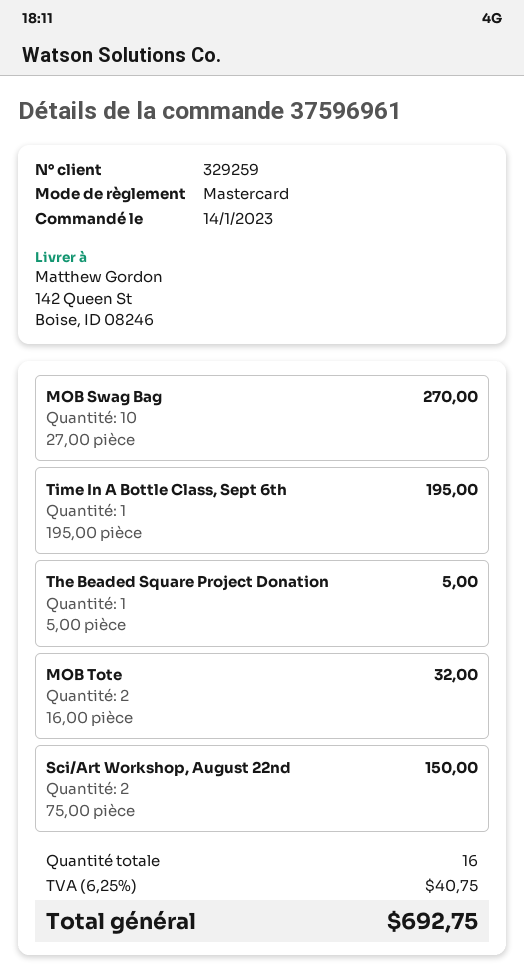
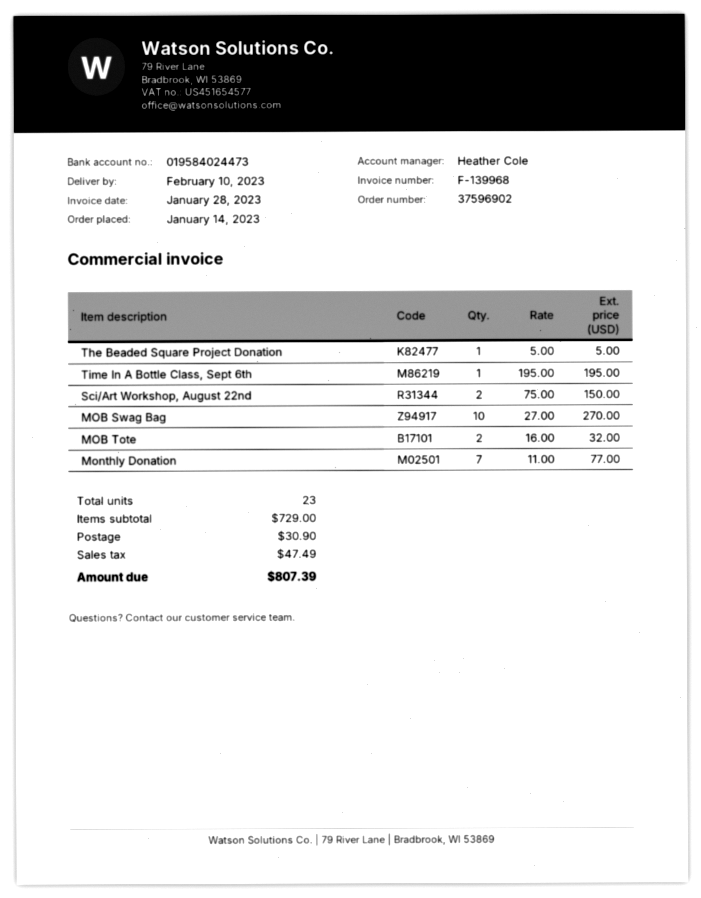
order number: 37596961 -> 37596902
Monthly Donation: none -> 7 x 11.00 = 77.00
total quantity: 16 -> 23
shipping: none -> 30.90
tax: 40.75 -> 47.49
total: 692.75 -> 807.39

■ Your goal ■
Everything in the preceding material must be transcribed exactly, except the images.

■ Answer section ■
order number: 37596961 -> 37596902
Monthly Donation: none -> 7 x 11.00 = 77.00
total quantity: 16 -> 23
shipping: none -> 30.90
tax: 40.75 -> 47.49
total: 692.75 -> 807.39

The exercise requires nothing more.